Urban Airship, which powers notifications for many sites, says interactive notifications open up a particularly significant new opportunity. Prior to iOS 8, users could decide only whether to click on a notification, which would open the app, or to ignore it. Now users can be presented with up to two buttons — allowing phone users to take action, share content or even buy things — well before opening an app.

“They are really no longer notifications,” said Urban Airship marketing chief Brent Hieggelke. “They are full-fledged interactions.”

Apple will also introduce software widgets in iOS 8 that take a subset of features of an app and makes them available directly from the today screen. In June, Apple demonstrated how ESPN could show sports scores directly from the Today screen.

“It gives brands and advertisers a completely new high-value real estate for almost no cost,” Hieggelke said.

If the improved notifications and widgets are the low-hanging fruit, the richer opportunities come when developers start working together. One feature of iOS 8 is extensions — a built-in mechanism that provides a common method for apps to talk to one another.
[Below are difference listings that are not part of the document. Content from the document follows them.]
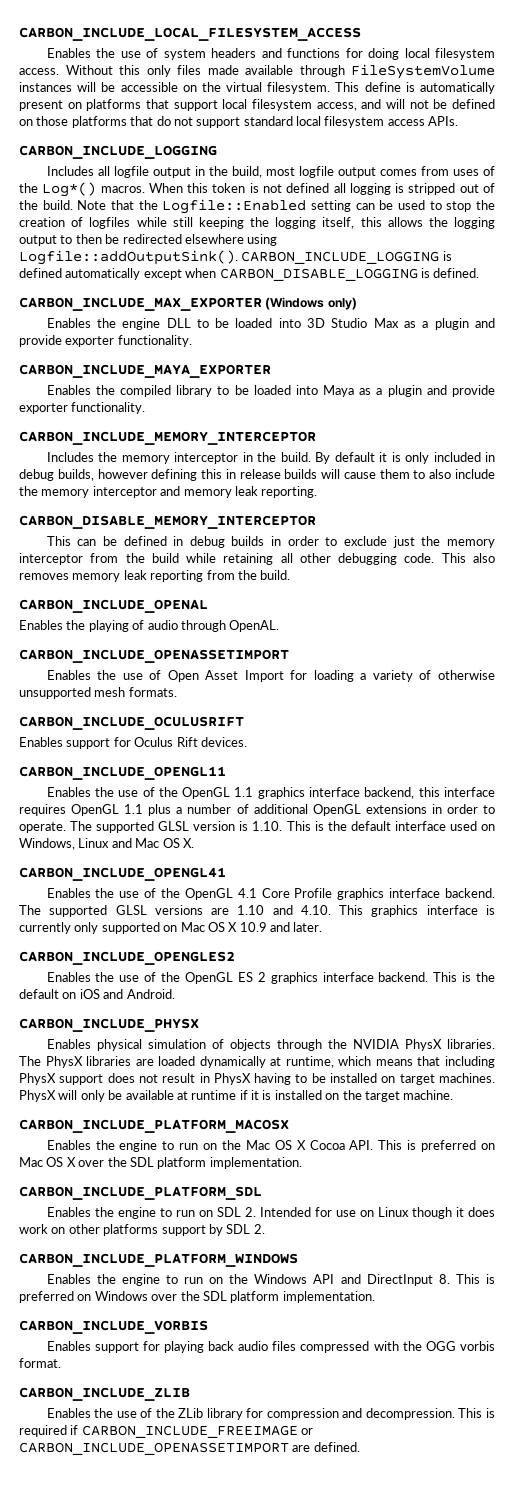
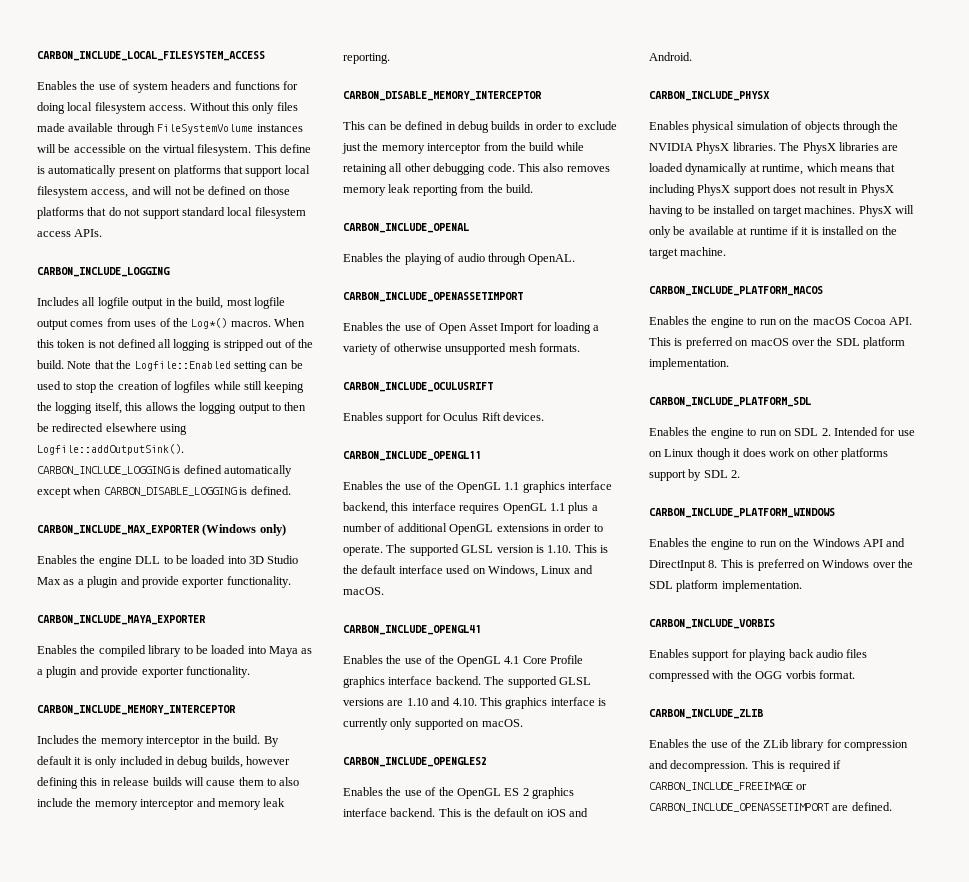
- The supported GLSL version is 1.10. This is the default interface used on Windows, Linux and Mac OS X.
+ The supported GLSL version is 1.10. This is the default interface used on Windows, Linux and macOS.
- The supported GLSL versions are 1.10 and 4.10. This graphics interface is currently only supported on Mac OS X 10.9 and later.
+ The supported GLSL versions are 1.10 and 4.10. This graphics interface is currently only supported on macOS.
- CARBON_INCLUDE_PLATFORM_MACOSX
- Enables the engine to run on the Mac OS X Cocoa API. This is preferred on Mac OS X over the SDL platform implementation.
+ CARBON_INCLUDE_PLATFORM_MACOS
+ Enables the engine to run on the macOS Cocoa API. This is preferred on macOS over the SDL platform implementation.

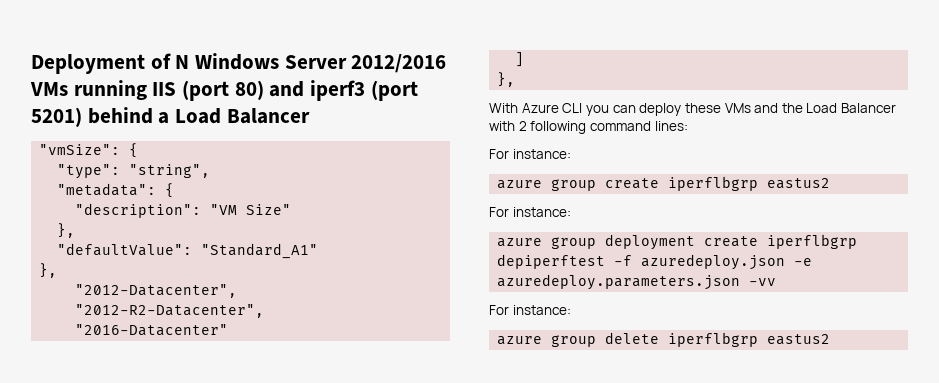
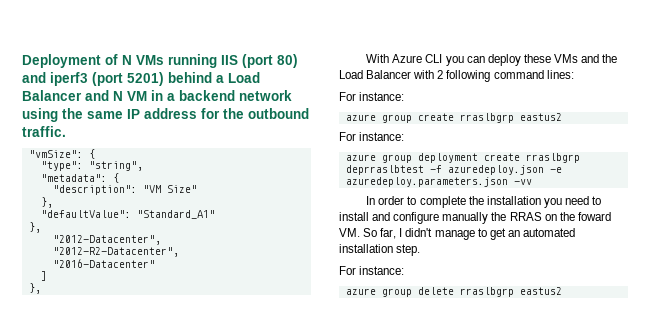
- Deployment of N Windows Server 2012/2016 VMs running IIS (port 80) and iperf3 (port 5201) behind a Load Balancer
+ Deployment of N VMs running IIS (port 80) and iperf3 (port 5201) behind a Load Balancer and N VM in a backend network using the same IP address for the outbound traffic.
- azure group create iperflbgrp eastus2
+ azure group create rraslbgrp eastus2
- azure group deployment create iperflbgrp depiperftest -f azuredeploy.json -e azuredeploy.parameters.json -vv
+ azure group deployment create rraslbgrp deprraslbtest -f azuredeploy.json -e azuredeploy.parameters.json -vv
+ In order to complete the installation you need to install and configure manually the RRAS on the foward VM. So far, I didn't manage to get an automated installation step.
- azure group delete iperflbgrp eastus2
+ azure group delete rraslbgrp eastus2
Saving to storage services like Box and Dropbox can be built into an app, while new options allow third-party photo filters that work within Apple’s main photos app.

Evernote CEO Phil Libin said in an interview that the extension approach is great for his app, which works best when it is just one click away from within other apps.

“Evernote has always wanted to be an extension,” Libin said. “We could never do that in iOS.”

Apple is also allowing third-party keyboard options for the first time, something users have been clamoring for. Nuance and SwiftKey have said they will be ready with iPhone versions of their software.

In addition to allowing apps to connect to other apps, iOS 8’s HomeKit feature paves the way for apps that can connect to other devices. Expect a flood of app-enabled devices, such as the August Smart Lock.

Privately, developers say they are also betting that support for iOS 8’s new features could prepare their apps to work well with whatever wearable Apple plans to introduce alongside the new iPhones on Sept. 9.